Tirana, 20 November 2015/Independent Balkan News Agency
Government and opposition have joined forced today by coming to an agreement which gives way to the process of decriminalization of politics and public administration.
The representative of the majority in these negotiations was the minister for Government Relations with Parliament, Ermonela Felaj, while the opposition’s representative was Oerd Bylykbashki. (photo).
The sides agreed on approving a joint draft on decriminalization.
But, the sides couldn’t agree on one thing: the drug test. However, opposition leader, Lulzim Basha warned on Tuesday after the meeting with the US ambassador, that this will not be an obstacle for the approval of the law.
“DP will never withdraw from the drug test, but this doesn’t stop the bill to be sent to parliament and to be voted with all other provisions that have been agreed”, Basha declared.
Sides have also agreed on a number of other demands made by the Democratic Party, including finger print checks, which the opposition sees as the only way to identify people with a criminal past, who have used several identities.
Once constitutional changes and the respective bill is passed, the effects of the consensus for decriminalization will be immediate.
Thus, mandates will be suspended for MPs, mayors or officials who have been convicted in the country or abroad, for whom arrest warrants have been issued and who are wanted internationally or who have been deported from criminal offenses.

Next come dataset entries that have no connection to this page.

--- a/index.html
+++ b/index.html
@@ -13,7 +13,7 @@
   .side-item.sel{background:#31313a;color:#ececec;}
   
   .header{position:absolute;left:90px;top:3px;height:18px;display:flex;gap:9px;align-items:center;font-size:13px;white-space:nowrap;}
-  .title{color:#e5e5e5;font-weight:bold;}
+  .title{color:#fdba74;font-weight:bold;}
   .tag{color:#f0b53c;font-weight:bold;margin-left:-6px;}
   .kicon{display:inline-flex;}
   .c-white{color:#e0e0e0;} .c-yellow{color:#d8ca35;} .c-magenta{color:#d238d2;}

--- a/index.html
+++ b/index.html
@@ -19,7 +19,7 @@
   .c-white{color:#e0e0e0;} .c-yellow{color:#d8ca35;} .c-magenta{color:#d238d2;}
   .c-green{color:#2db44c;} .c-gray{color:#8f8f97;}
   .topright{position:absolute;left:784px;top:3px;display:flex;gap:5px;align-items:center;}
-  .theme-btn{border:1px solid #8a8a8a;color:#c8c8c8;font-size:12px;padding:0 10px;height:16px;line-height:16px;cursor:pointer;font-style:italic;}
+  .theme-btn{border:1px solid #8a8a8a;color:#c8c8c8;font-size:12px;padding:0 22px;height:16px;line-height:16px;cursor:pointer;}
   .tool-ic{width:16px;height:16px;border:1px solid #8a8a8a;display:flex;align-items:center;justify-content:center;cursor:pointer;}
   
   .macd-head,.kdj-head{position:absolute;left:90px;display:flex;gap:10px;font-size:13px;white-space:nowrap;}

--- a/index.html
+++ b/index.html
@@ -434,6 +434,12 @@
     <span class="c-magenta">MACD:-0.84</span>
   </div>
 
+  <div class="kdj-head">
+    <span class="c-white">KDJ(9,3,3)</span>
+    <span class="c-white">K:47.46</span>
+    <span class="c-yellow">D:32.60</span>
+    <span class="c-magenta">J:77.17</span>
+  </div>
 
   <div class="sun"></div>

The process of decriminalization introduces the concept of prohibiting people with criminal records to apply for public offices in the future and this measure will be escalated based on the seriousness of the crime and conviction. People who have been convicted for serious crimes, will be barred forever.

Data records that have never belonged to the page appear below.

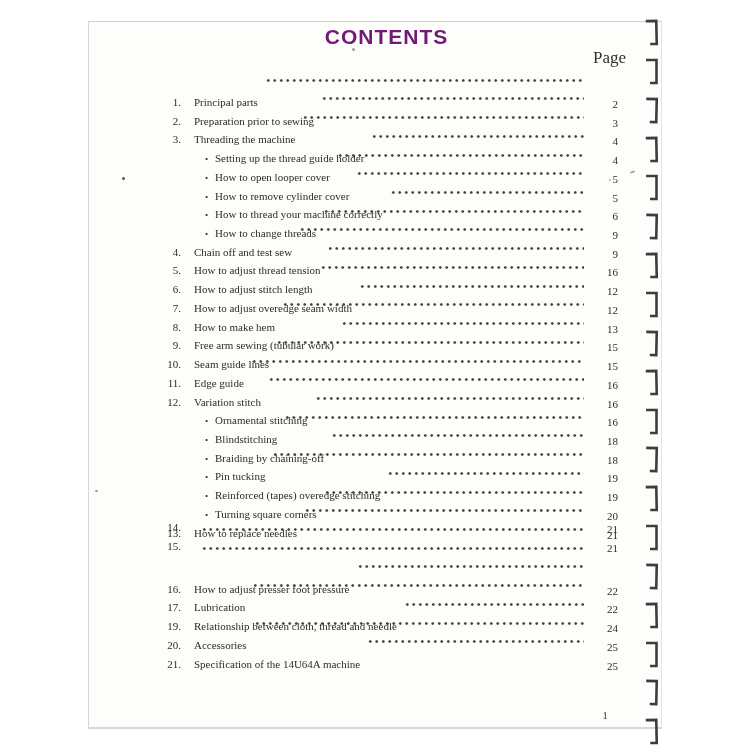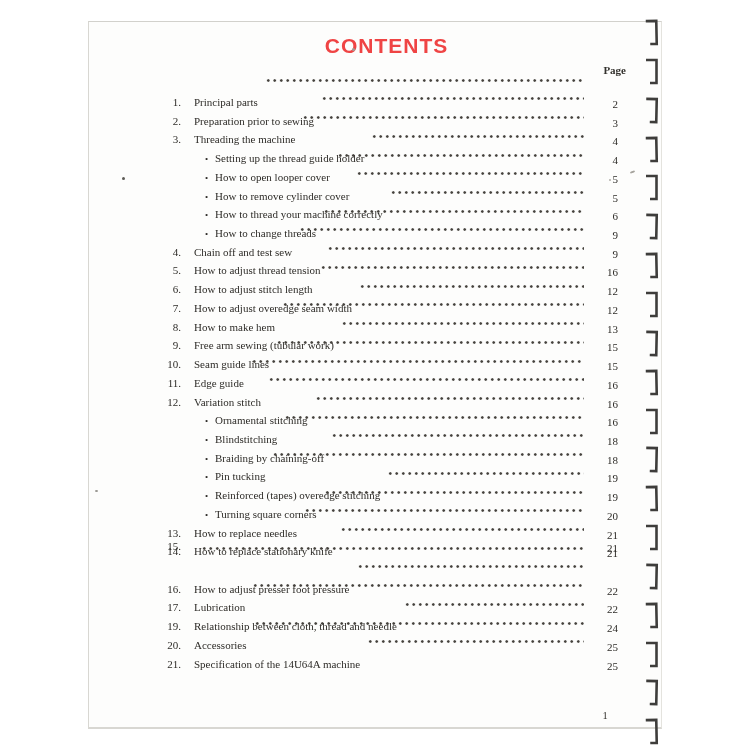--- a/index.html
+++ b/index.html
@@ -29,7 +29,7 @@
 
   .title {
     position: absolute;
-    left: 88px; top: 34px;
+    left: 88px; top: 25px;
     width: 575px;
     text-align: center;
     text-indent: 22px;
@@ -37,7 +37,7 @@
     font-weight: bold;
     font-size: 21px;
     letter-spacing: 1px;
-    color: #ef4444;
+    color: #701a75;
   }
 
   .page-col-label {

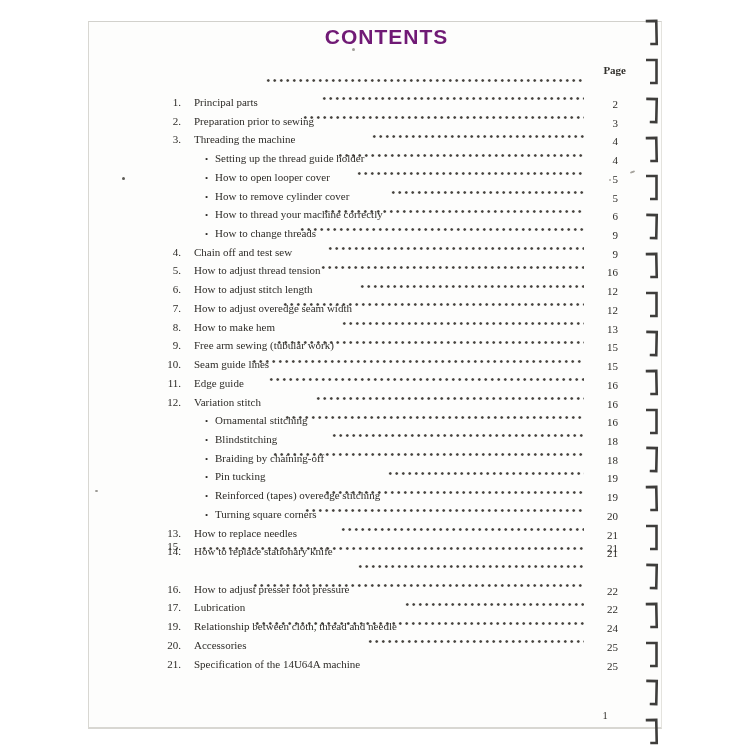--- a/index.html
+++ b/index.html
@@ -42,9 +42,9 @@
 
   .page-col-label {
     position: absolute;
-    top: 64px; right: 124px;
-    font-size: 11px;
-    font-weight: bold;
+    top: 48px; right: 124px;
+    font-size: 17px;
+    font-weight: normal;
     color: #33312d;
   }
 

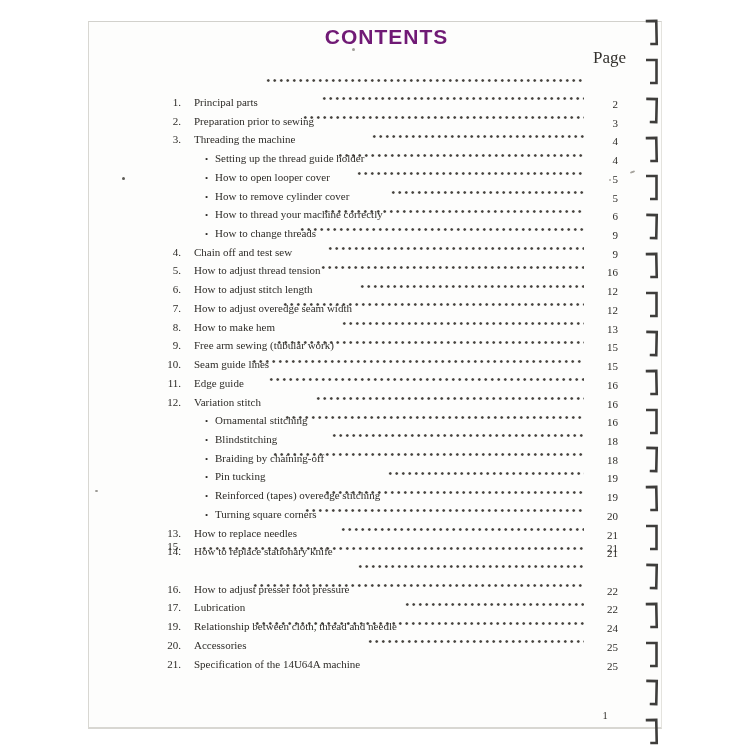--- a/index.html
+++ b/index.html
@@ -284,7 +284,6 @@
       </div>
       <div class="row">
         <span class="num">14.</span>
-        <span class="lbl">How to replace stationary knife</span>
         <span class="leader"></span>
         <span class="pg">21</span>
       </div>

Since the Socialist Party came in power, the agreement for decriminalization is the only one that the government and opposition have drafted together, brokered once by the European Parliament and once by the US ambassador.
This is the second time after last December that the sides come to an agreement. The only difference is that at that time, the talks were monitored by the international community, while today, the sides have agreed on coming up with a joint bill.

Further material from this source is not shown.